The reality is rather different. Life in the dealing rooms may have an air of excitement but for the most part it's like almost any other office - and managing other people's money is a serious business.
After more than a decade of privatisations, PEPs and personal pension plans, many of us now own shares. Many small investors make their own decisions, using a stockbroker simply to carry out the transaction. This is known as an execution-only service. The high-street players - the banks and building societies - and the telephone brokers have moved into this area with aggressive pricing and marketing, which means that you can now buy or sell shares at a cost of little more than pounds 10.

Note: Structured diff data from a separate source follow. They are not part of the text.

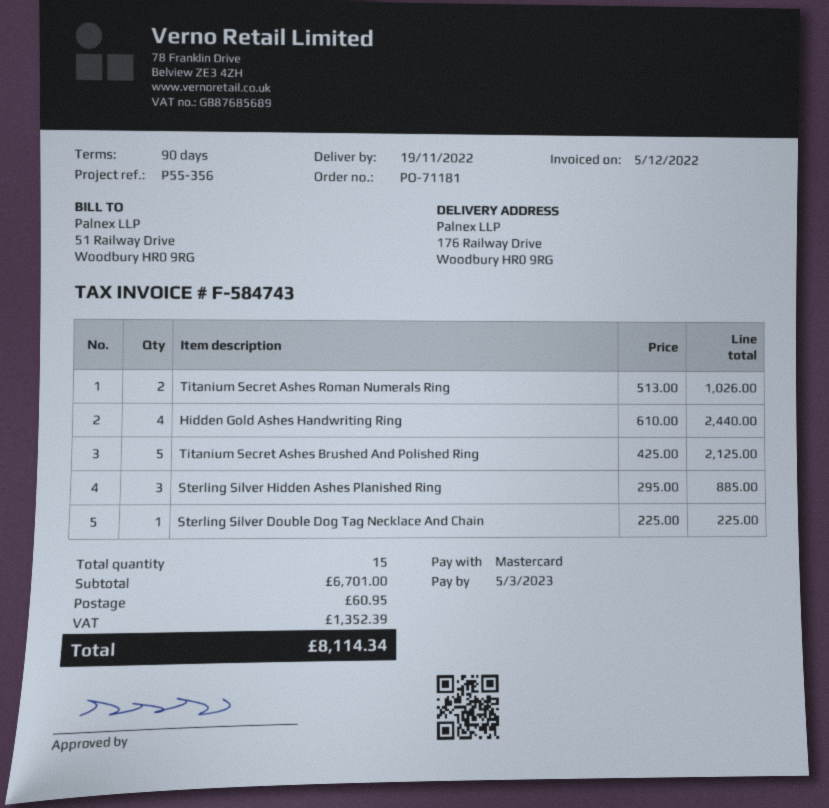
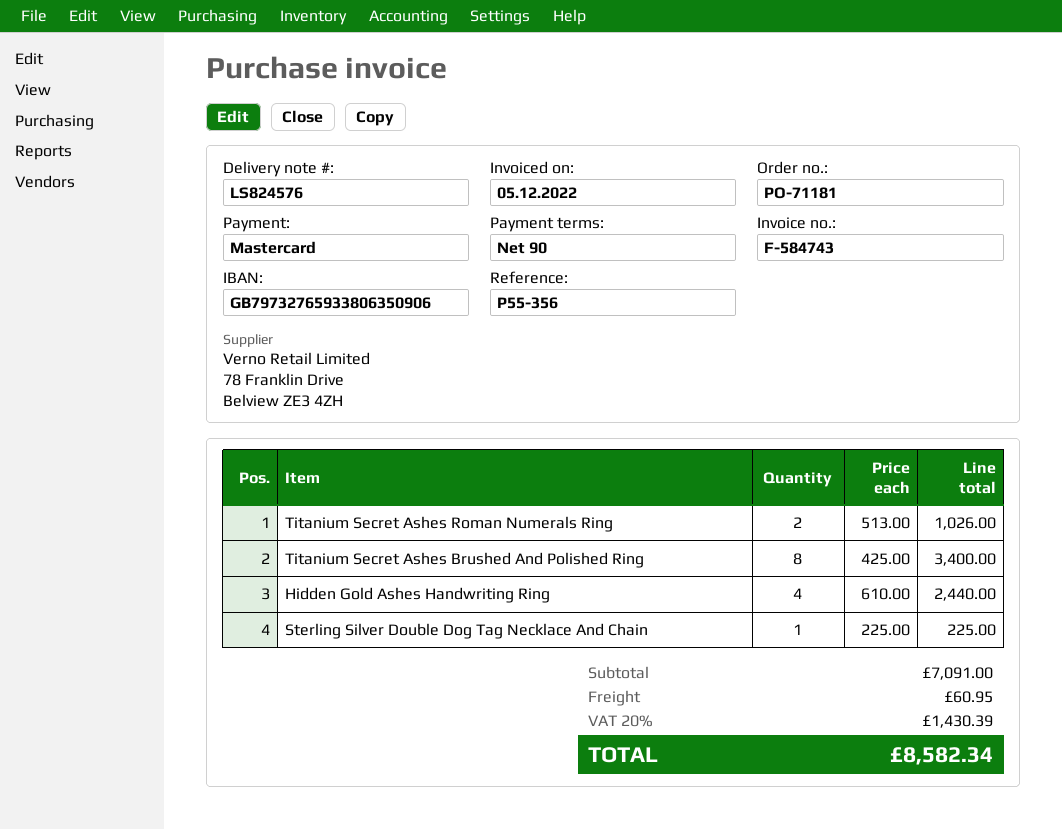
Titanium Secret Ashes Brushed And Polished Ring: 5 x 425.00 = 2125.00 -> 8 x 425.00 = 3400.00
Sterling Silver Hidden Ashes Planished Ring: 3 x 295.00 = 885.00 -> none
subtotal: 6701.00 -> 7091.00
tax: 1352.39 -> 1430.39
total: 8114.34 -> 8582.34

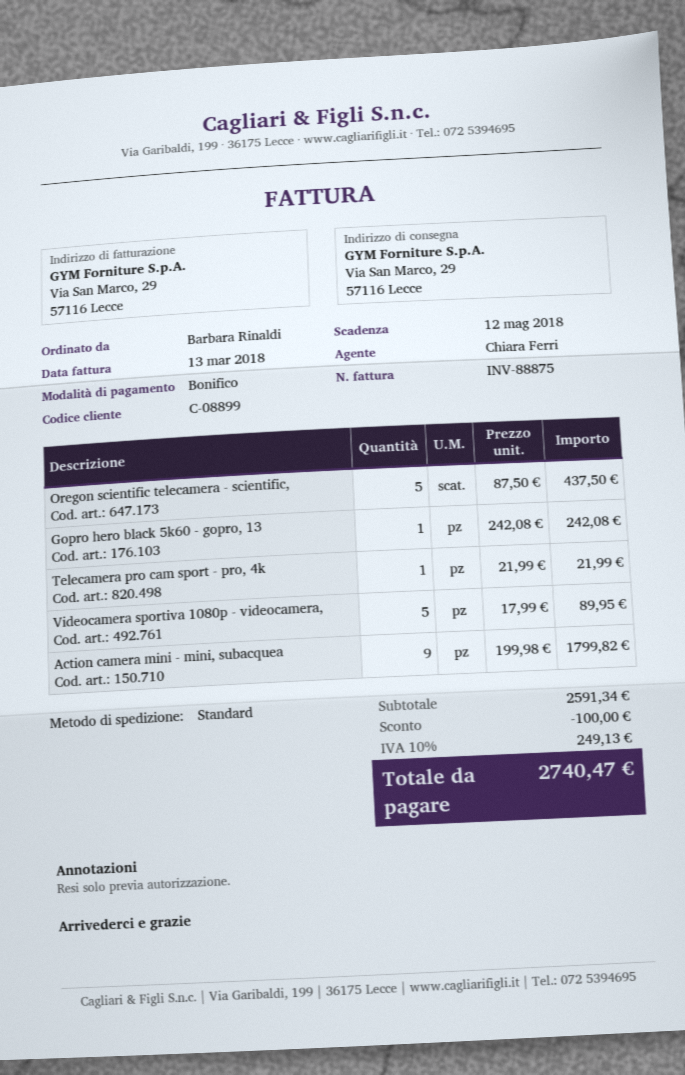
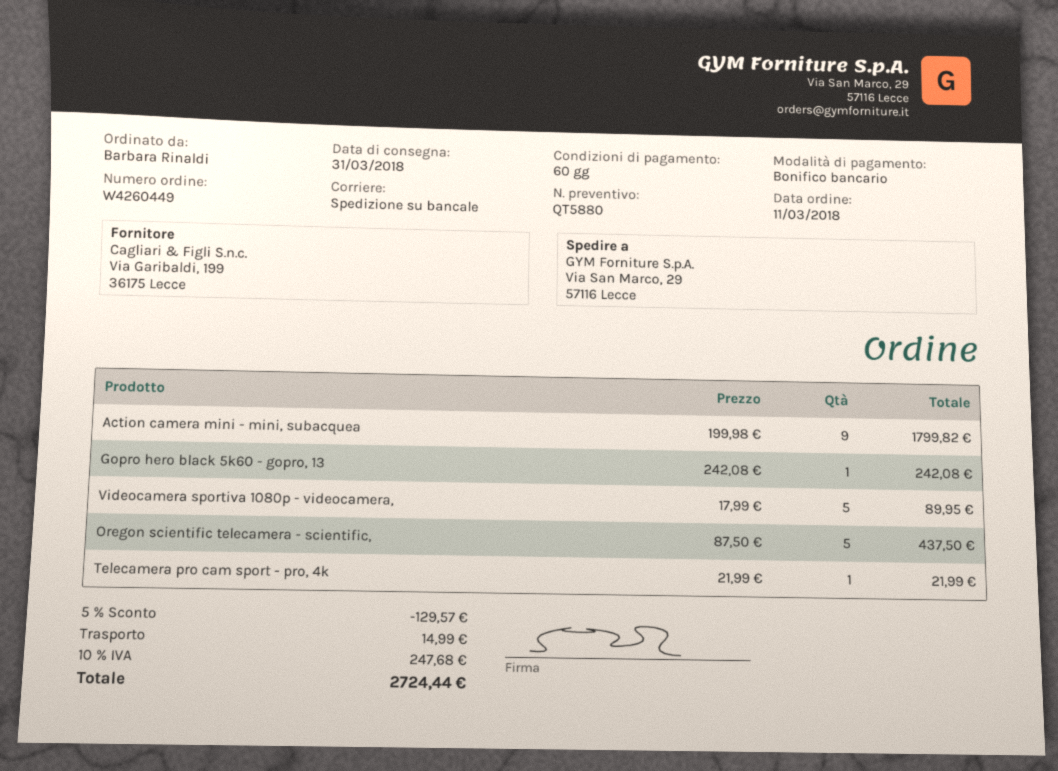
shipping method: standard -> pallet freight
discount: 100.00 -> 129.57
shipping: none -> 14.99
tax: 10% = 249.13 -> 10% = 247.68
total: 2740.47 -> 2724.44

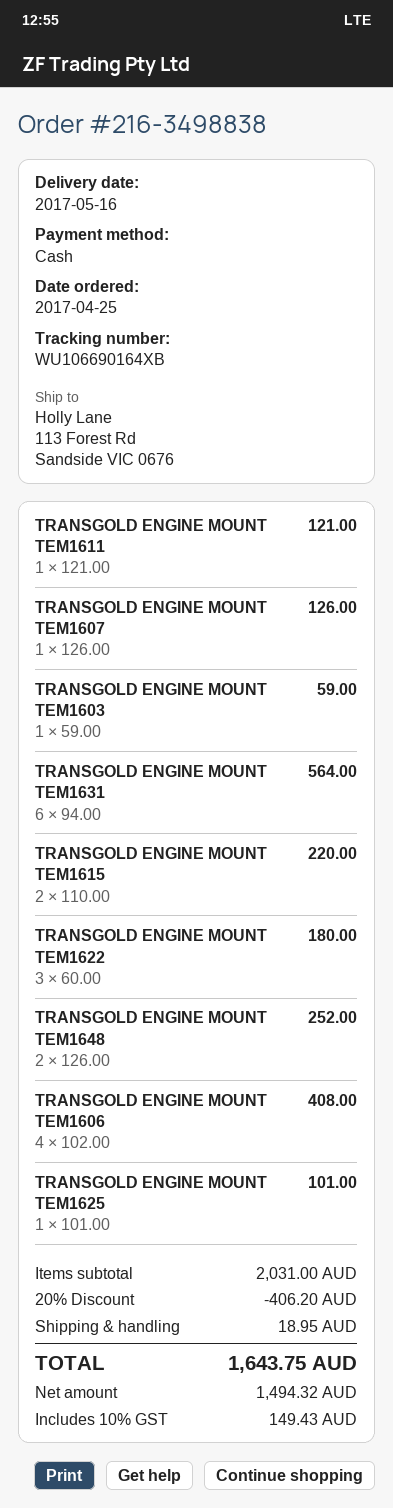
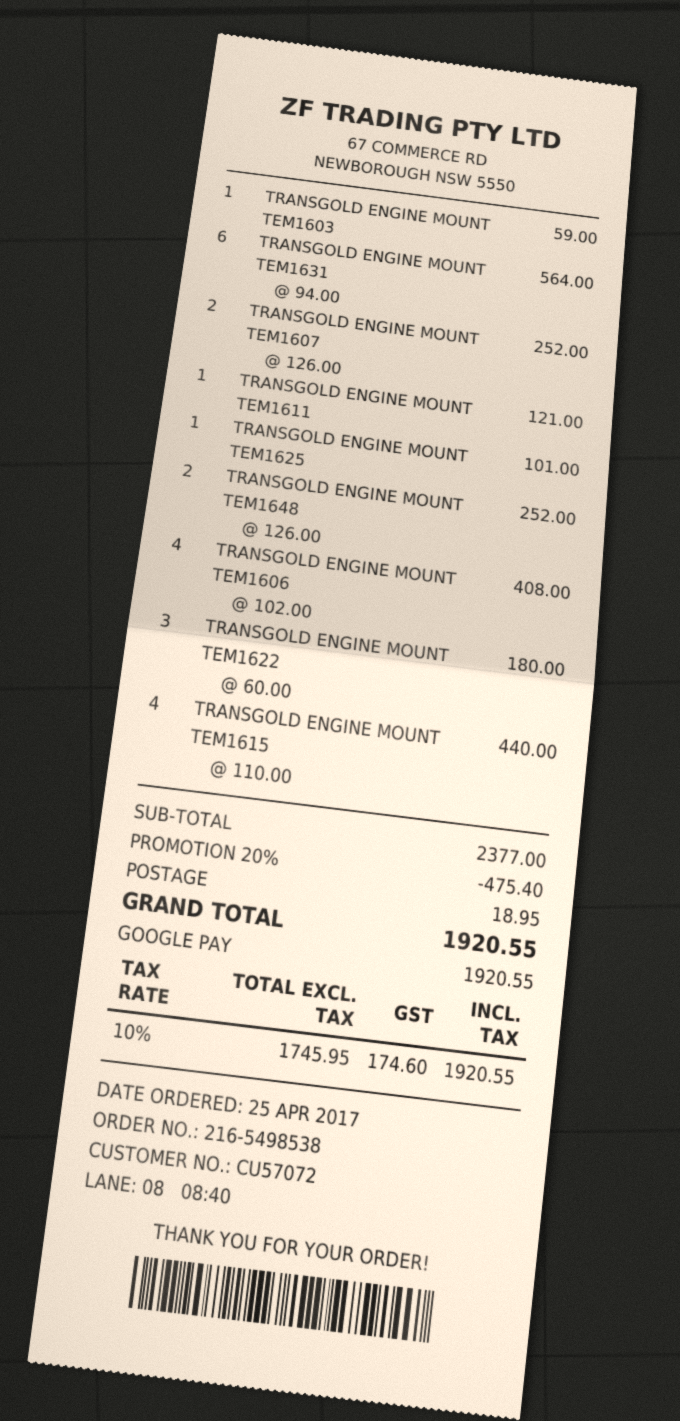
order number: 216-3498838 -> 216-5498538
payment method: cash -> Google Pay
TRANSGOLD ENGINE MOUNT TEM1607: 1 x 126.00 = 126.00 -> 2 x 126.00 = 252.00
TRANSGOLD ENGINE MOUNT TEM1615: 2 x 110.00 = 220.00 -> 4 x 110.00 = 440.00
subtotal: 2031.00 -> 2377.00
discount: 20% = 406.20 -> 20% = 475.40
net: 1494.32 -> 1745.95
tax: 10% = 149.43 -> 10% = 174.60
total: 1643.75 -> 1920.55

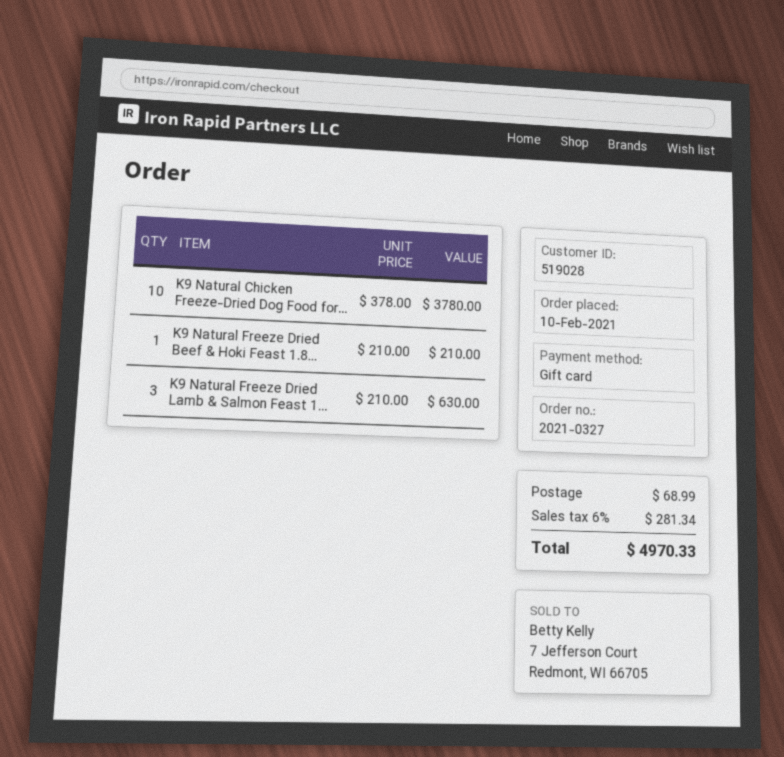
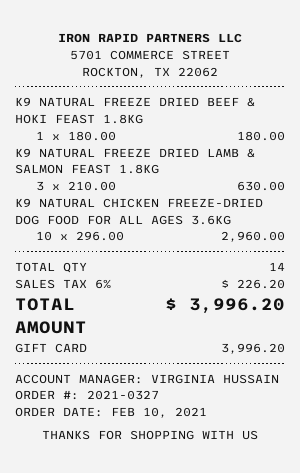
K9 Natural Chicken Freeze-Dried Dog Food for...: 10 x 378.00 = 3780.00 -> 10 x 296.00 = 2960.00
K9 Natural Freeze Dried Beef & Hoki Feast 1.8...: 1 x 210.00 = 210.00 -> 1 x 180.00 = 180.00
shipping: 68.99 -> none
tax: 6% = 281.34 -> 6% = 226.20
total: 4970.33 -> 3996.20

These services are primarily aimed at people with privatisation shares to sell, those who want to buy into popular new share issues or those who manage their own portfolios. The broker does not offer any advice.
For advice or skilled portfolio management most people will turn to the traditional stockbroking firms. The good stockbroker will ask a number of questions - a process known as fact-finding. The firm will want to understand your individual circumstances and your specific requirements.
If you have ethical considerations, good brokers will also take them into account - but it's worth discussing this early on to ensure that your broker is sympathetic to your needs.
Many traditional stockbrokers do operate an execution-only service but their mainstream business is in advisory and discretionary portfolio management.
An advisory service will give you a degree of portfolio management but still leave you to make decisions, based on the professional advice you receive.
If you are not interested in where or how your funds are invested - but simply want to collect the profits - you should opt for full-service discretionary portfolio management. This requires a degree of trust on your part - so you should be completely confident that you and your broker understand your investment objectives.
A discretionary service allows a broker to act quickly on your behalf, which is especially important in times of rapidly moving markets. But using a discretionary service should not mean that you lose touch with your investments - brokers will normally send you a contract note for each deal and will provide portfolio valuations and reviews at agreed intervals.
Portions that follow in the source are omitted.